■ **The data**:
★ ★ ★ ★ ★ ★ ★

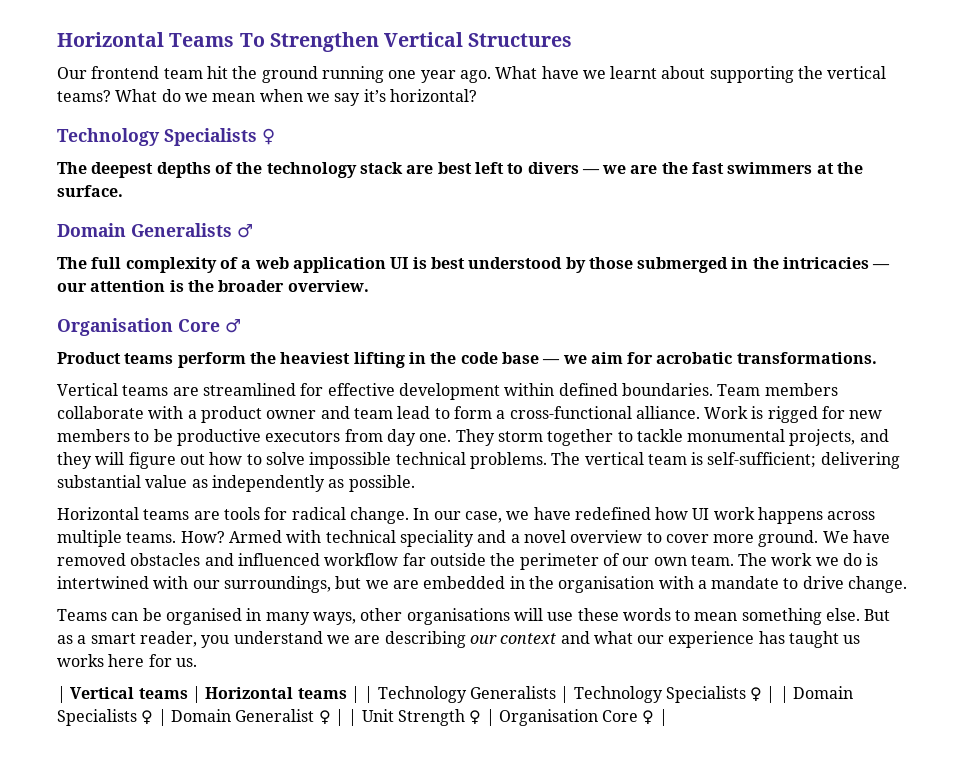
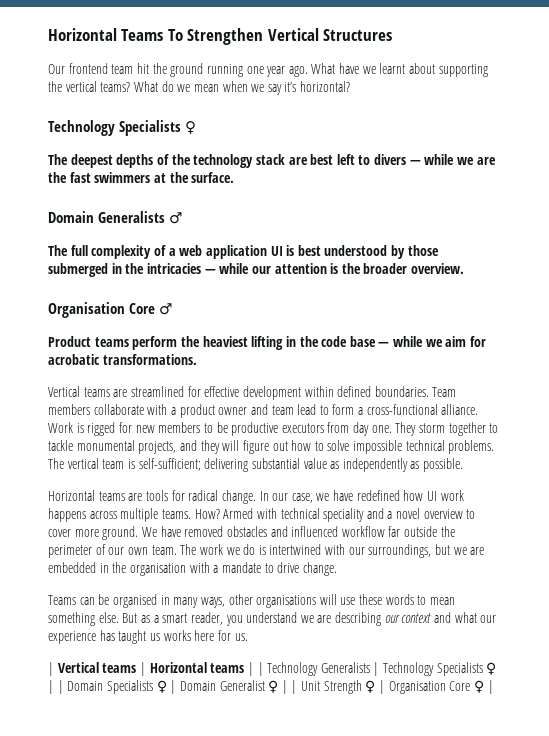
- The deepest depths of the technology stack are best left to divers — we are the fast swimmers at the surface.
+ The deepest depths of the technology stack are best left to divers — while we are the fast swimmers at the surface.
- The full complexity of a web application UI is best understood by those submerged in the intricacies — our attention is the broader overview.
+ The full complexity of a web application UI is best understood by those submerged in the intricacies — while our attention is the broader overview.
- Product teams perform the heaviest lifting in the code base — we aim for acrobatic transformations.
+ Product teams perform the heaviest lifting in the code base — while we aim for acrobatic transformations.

★ ★ ★ ★ ★ ★ ★

■ **What is required**: Write out only the final block of lines, starting at the line with "while our attention is the broader overview." and running to the end of the material.

■ **Reply**:
+ The full complexity of a web application UI is best understood by those submerged in the intricacies — while our attention is the broader overview.
- Product teams perform the heaviest lifting in the code base — we aim for acrobatic transformations.
+ Product teams perform the heaviest lifting in the code base — while we aim for acrobatic transformations.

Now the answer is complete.